All of lore.kernel.org
 help / color / mirror / Atom feed
From: Thomas Gleixner <tglx@linutronix.de>
To: LKML <linux-kernel@vger.kernel.org>
Cc: Ingo Molnar <mingo@kernel.org>, Peter Anvin <hpa@zytor.com>,
	Jiang Liu <jiang.liu@linux.intel.com>,
	Joe Lawrence <joe.lawrence@stratus.com>,
	Jeremiah Mahler <jmmahler@gmail.com>,
	Borislav Petkov <bp@alien8.de>,
	andy.shevchenko@gmail.com, Guenter Roeck <linux@roeck-us.net>
Subject: [patch 14/14] x86/irq: Plug vector cleanup race
Date: Thu, 31 Dec 2015 16:30:54 -0000	[thread overview]
Message-ID: <20151231160107.207265407@linutronix.de> (raw)
In-Reply-To: 20151231155849.772553760@linutronix.de

[-- Attachment #1: x86-irq--Plug-vector-race.patch --]
[-- Type: text/plain, Size: 5140 bytes --]

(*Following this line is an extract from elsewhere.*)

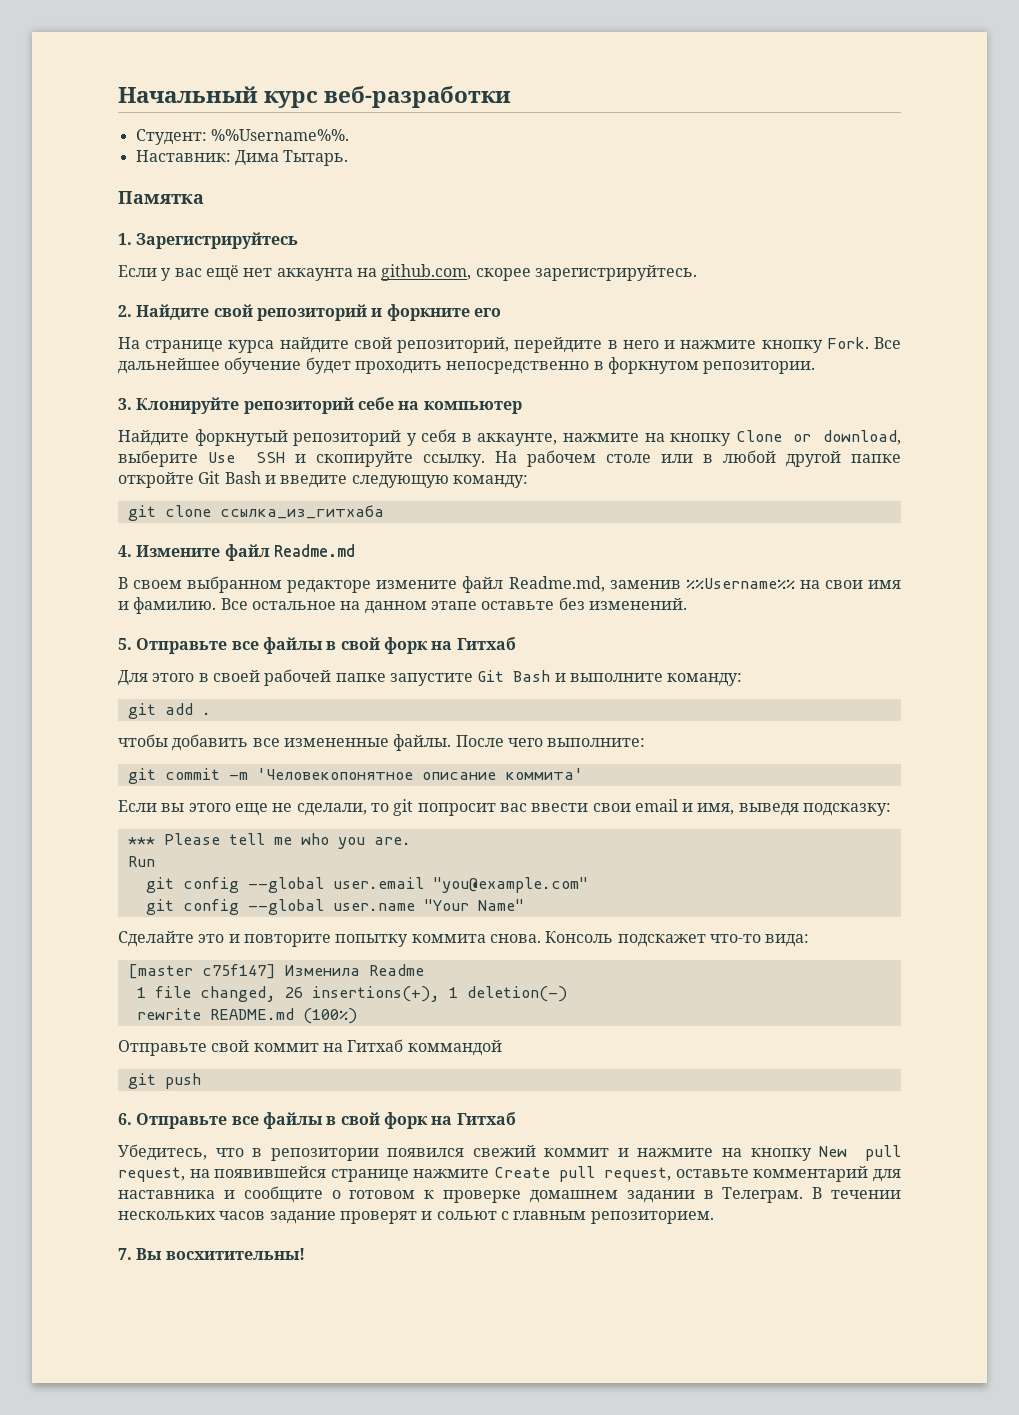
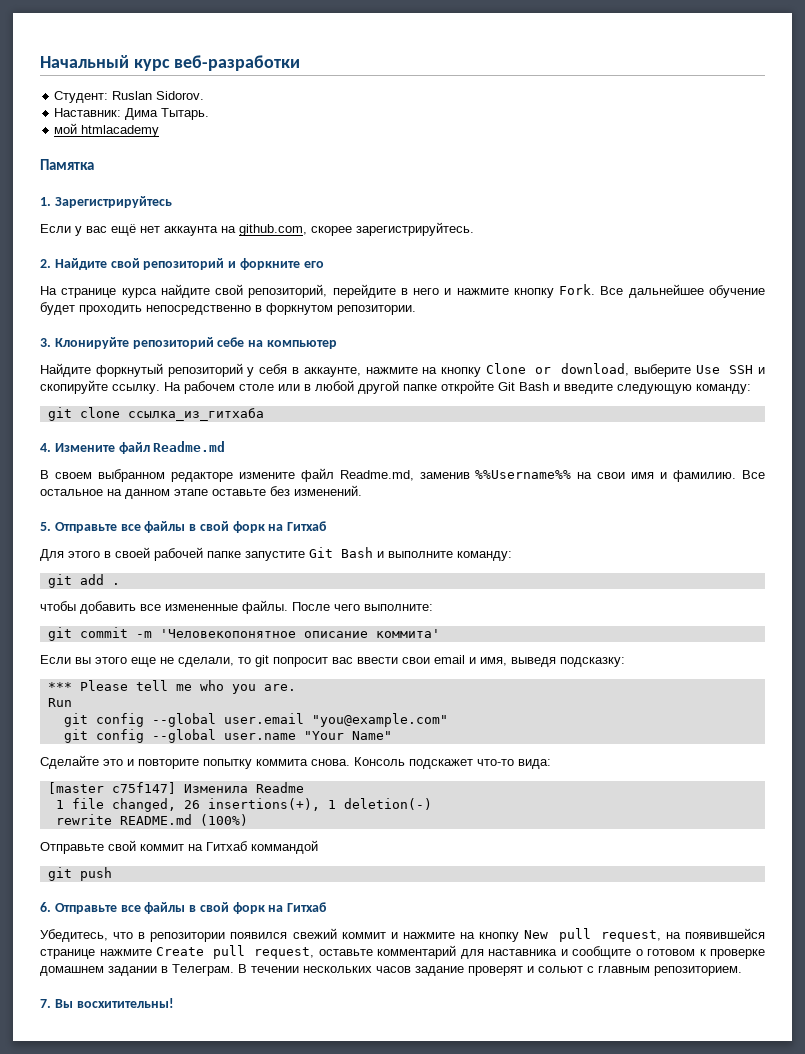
[210,129,349,141] %%Username%%. -> [112,91,205,100] Ruslan Sidorov.
(349, 158) none -> [54,123,160,137] // мой htmlacademy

We still can end up with a stale vector due to the following:

CPU0                          CPU1                      CPU2
lock_vector()
data->move_in_progress=0
sendIPI()                       
unlock_vector()
                              set_affinity()
                              assign_irq_vector()
                              lock_vector()             handle_IPI
                              move_in_progress = 1      lock_vector()
                              unlock_vector()
                                                        move_in_progress == 1

So we need to serialize the vector assignment against a pending cleanup. The
solution is rather simple now. We not only check for the move_in_progress flag
in assign_irq_vector(), we also check whether there is still a cleanup pending
in the old_domain cpumask. If so, we return -EBUSY to the caller and let him
deal with it. Though we have to be careful in the cpu unplug case. If the
cleanout has not yet completed then the following setaffinity() call would
return -EBUSY. Add code which prevents this.

Full context is here: http://lkml.kernel.org/r/5653B688.4050809@stratus.com

Reported-by: Joe Lawrence <joe.lawrence@stratus.com>
Signed-off-by: Thomas Gleixner <tglx@linutronix.de>
---
 arch/x86/kernel/apic/vector.c |   63 +++++++++++++++++++++++++++++++++++-------
 1 file changed, 53 insertions(+), 10 deletions(-)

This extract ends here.